### Input
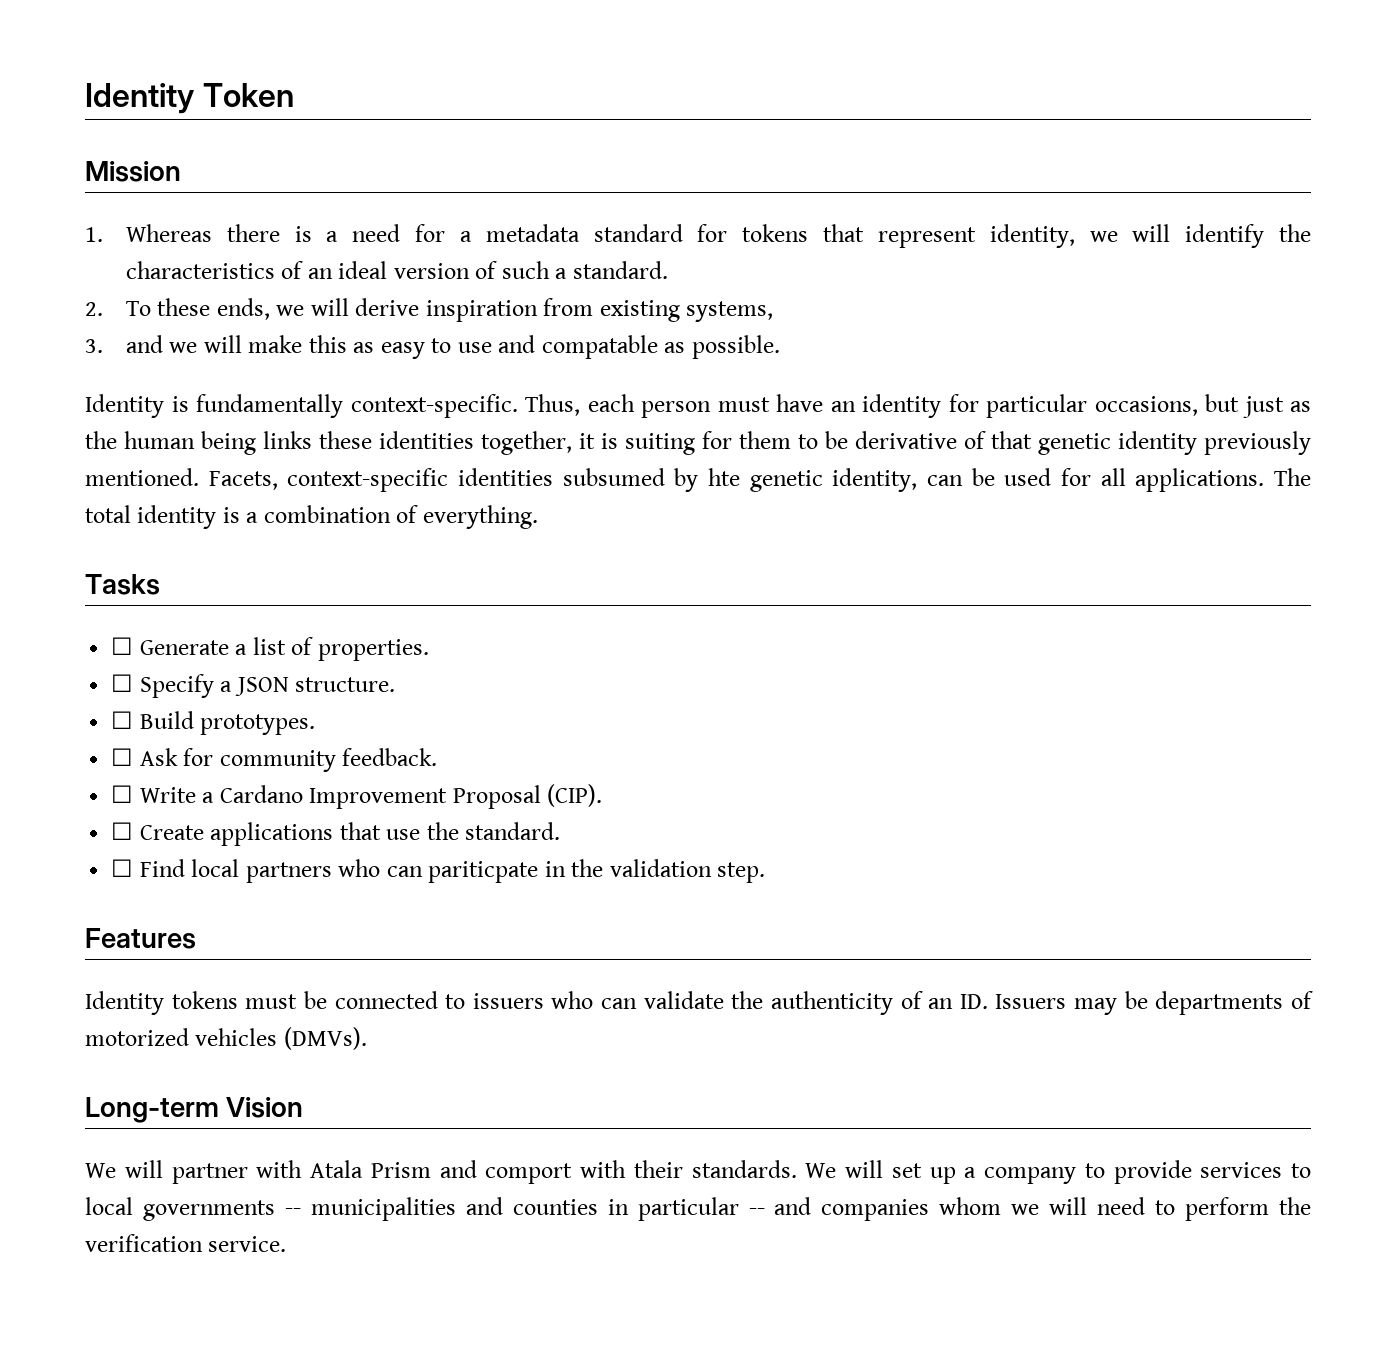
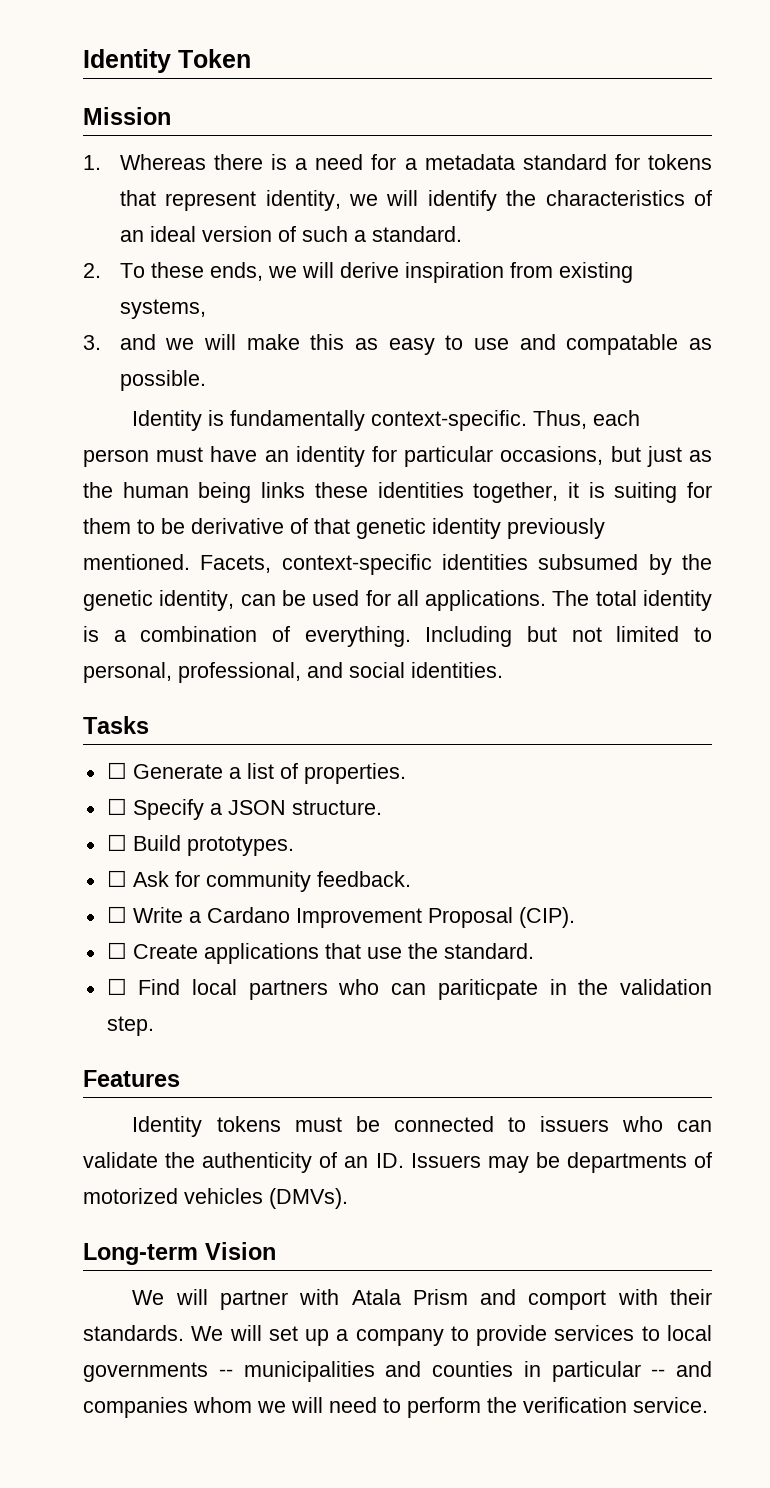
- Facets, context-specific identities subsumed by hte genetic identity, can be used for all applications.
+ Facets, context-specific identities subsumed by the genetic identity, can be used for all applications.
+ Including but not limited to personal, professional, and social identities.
######
### Input
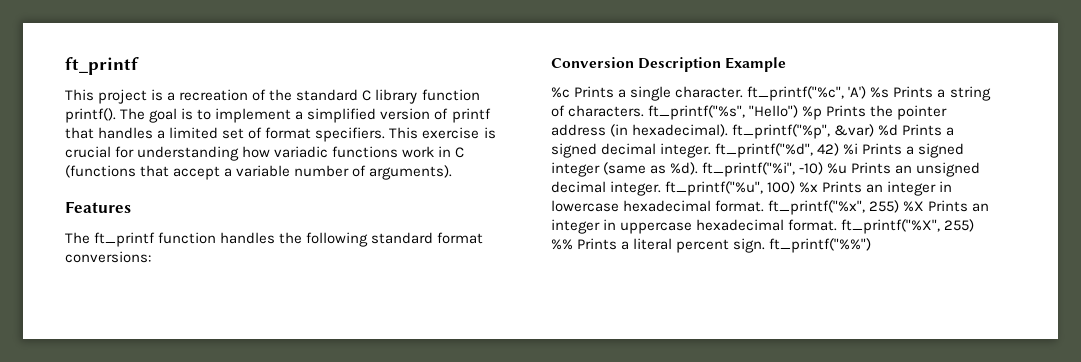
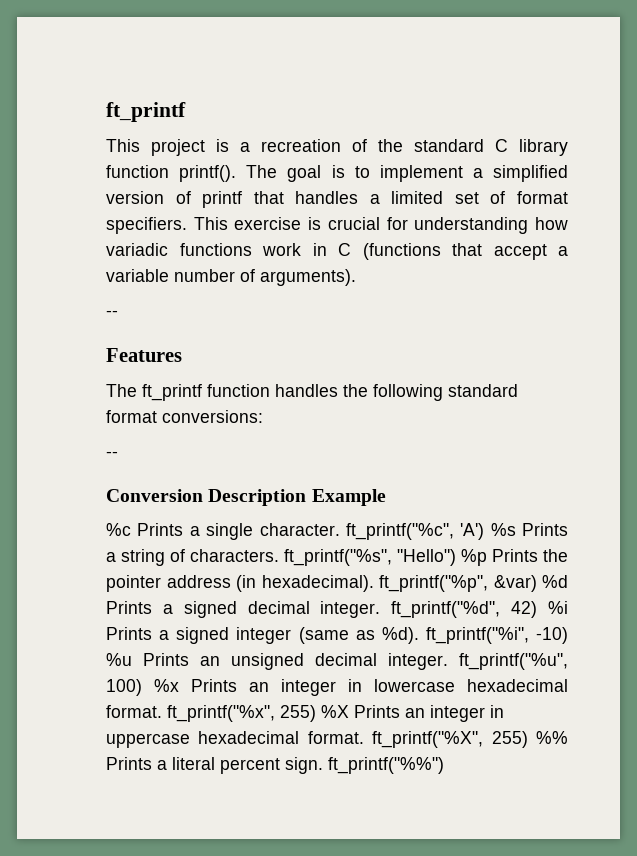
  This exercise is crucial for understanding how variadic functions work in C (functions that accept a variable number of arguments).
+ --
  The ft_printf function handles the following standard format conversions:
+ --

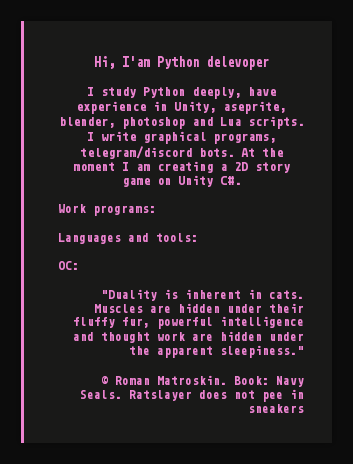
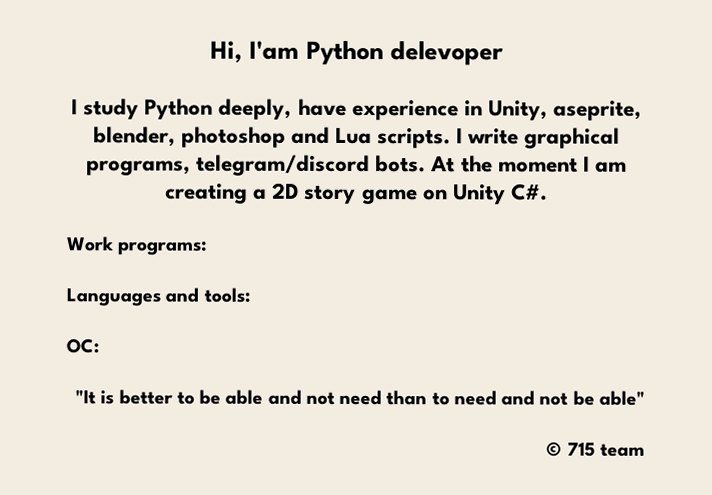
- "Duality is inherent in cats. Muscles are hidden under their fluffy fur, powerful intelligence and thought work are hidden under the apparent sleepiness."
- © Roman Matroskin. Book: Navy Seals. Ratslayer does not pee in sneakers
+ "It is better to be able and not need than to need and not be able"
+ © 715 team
######
What you should do:
Nothing but a number is needed: tally the lines of the listing that contain "Facets".

Task output:
2